Error z Amazon Web Services’ billing operations have led some customers to believe they owe the world’s fifth most valuable company billions of dollars. Oops!
Bill Radjewski, who runs CollegeFootballData.com, was one of the affected customers. This morning he was woken up by shaking e-mail alert from AWS: it has accumulated over $1.5 billion in usage fees and its August 1 bill was expected to exceed $3 billion.
“I have had this account for over 6 years, and in that time my monthly expenses have never exceeded $0.02,” Radjewski tells WIRED. He shared screenshots of his last three monthly AWS invoices. Each one was $0.01.
From the response to the AWS support account on X, it appears that Radjewski is not alone. Others received similarly shocking quotes: $22 billion; $75 billion; $110 billion. “Bloody hell, why did you hit me for $5 million, what did I even do,” one user he wrote. “Please explain man, my heart is going to explode.”
When reached for comment, Amazon spokeswoman Aisha Johnson referred WIRED to AWS Service Health Dashboard. While it’s unclear exactly how many customers are affected, the dashboard characterized the issue as “global.”
The dashboard also stated that the billing console “began displaying incorrect estimated billing data” on Thursday, July 16 at 10:38 p.m. ET.

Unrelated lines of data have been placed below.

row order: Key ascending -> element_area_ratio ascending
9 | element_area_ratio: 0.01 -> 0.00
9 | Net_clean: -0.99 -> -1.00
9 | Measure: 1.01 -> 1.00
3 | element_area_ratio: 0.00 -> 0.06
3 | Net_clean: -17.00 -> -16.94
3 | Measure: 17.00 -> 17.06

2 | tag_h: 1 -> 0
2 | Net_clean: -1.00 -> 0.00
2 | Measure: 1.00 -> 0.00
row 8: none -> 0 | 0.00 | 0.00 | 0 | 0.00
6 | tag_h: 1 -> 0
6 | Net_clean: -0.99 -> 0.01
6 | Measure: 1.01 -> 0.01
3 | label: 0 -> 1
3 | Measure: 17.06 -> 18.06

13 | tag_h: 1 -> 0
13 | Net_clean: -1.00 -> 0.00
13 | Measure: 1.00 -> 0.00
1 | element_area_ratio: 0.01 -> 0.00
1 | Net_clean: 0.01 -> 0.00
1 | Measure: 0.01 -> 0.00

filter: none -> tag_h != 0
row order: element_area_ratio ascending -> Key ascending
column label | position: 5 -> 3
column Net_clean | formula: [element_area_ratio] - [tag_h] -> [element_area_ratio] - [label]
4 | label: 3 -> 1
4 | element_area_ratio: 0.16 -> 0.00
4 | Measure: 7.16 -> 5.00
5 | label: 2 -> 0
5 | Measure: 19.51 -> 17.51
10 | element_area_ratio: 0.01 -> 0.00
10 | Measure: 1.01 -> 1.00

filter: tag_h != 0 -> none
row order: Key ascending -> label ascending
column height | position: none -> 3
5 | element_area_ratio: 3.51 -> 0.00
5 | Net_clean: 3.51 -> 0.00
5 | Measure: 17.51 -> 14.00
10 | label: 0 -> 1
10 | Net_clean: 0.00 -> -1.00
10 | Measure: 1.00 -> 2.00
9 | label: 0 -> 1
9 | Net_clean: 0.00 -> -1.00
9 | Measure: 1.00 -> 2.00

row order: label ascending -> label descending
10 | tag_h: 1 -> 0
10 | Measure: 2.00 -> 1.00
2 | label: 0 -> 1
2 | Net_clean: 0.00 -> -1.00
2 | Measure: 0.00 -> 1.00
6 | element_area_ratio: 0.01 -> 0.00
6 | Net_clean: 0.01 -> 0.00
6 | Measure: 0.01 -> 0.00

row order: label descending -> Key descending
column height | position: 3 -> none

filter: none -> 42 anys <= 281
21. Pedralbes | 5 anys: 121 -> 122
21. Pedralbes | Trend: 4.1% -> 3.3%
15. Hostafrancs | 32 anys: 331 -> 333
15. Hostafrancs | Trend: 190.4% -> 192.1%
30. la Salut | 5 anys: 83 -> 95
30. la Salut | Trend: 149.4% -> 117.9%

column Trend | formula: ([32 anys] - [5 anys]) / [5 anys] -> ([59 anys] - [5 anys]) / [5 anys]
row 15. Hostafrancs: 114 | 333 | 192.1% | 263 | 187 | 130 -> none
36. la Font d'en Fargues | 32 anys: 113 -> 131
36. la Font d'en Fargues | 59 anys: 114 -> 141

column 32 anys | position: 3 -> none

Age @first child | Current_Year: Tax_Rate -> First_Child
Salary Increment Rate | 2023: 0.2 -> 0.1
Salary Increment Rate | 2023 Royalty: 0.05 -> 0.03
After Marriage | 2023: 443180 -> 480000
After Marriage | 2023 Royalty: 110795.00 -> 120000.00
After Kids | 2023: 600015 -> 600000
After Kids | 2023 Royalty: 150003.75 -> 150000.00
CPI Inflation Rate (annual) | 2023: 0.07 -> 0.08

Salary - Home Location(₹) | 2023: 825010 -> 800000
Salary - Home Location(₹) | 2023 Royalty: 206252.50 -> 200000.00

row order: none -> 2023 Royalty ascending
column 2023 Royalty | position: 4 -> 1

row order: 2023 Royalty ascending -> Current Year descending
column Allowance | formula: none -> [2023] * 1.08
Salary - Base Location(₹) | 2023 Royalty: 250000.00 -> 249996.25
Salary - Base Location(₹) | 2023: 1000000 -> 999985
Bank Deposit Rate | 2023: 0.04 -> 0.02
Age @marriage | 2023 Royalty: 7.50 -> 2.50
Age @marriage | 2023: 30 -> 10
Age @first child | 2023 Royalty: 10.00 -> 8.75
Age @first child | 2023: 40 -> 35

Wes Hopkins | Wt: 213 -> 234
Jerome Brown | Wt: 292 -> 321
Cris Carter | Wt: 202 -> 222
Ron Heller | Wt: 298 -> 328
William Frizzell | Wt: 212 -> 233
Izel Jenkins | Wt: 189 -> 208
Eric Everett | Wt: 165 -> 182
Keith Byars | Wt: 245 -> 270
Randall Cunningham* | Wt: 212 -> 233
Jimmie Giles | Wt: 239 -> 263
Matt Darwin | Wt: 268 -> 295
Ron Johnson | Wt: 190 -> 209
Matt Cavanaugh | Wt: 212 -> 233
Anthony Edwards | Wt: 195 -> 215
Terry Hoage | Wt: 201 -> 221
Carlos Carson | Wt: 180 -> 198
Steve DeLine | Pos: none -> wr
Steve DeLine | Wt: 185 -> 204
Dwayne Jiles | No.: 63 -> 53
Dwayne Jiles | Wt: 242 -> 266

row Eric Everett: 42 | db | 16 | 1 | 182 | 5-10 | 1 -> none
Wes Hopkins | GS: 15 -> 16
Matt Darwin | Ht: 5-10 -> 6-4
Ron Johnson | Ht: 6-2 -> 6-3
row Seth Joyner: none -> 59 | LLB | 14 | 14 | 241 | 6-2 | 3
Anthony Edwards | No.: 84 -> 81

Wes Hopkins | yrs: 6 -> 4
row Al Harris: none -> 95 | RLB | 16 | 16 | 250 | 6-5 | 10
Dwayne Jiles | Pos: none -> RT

The company began investigating the issue about six hours later, according to the dashboard, and concluded that the “root cause” of the error was a “unit pricing issue in the estimating subsystem.” It is not specified what this is about.
In subsequent updates, AWS said it was “rolling back a recent change to the billing calculation subsystem” and said it was trying to revert to “the last known good bill estimate calculation.” It also said that “calculations of estimated settlements have been suspended.”
The issue should be resolved by this weekend, and “no customer action is required at this time,” the company wrote.
Ultimately, some customers decided to publish posts through it.
One Reddit user posted screenshot their current “Cost and Usage Overview” on the AWS subreddit, which shows that they have incurred $7.1 trillion in service fees since July 1, more than twice Amazon’s market capitalization.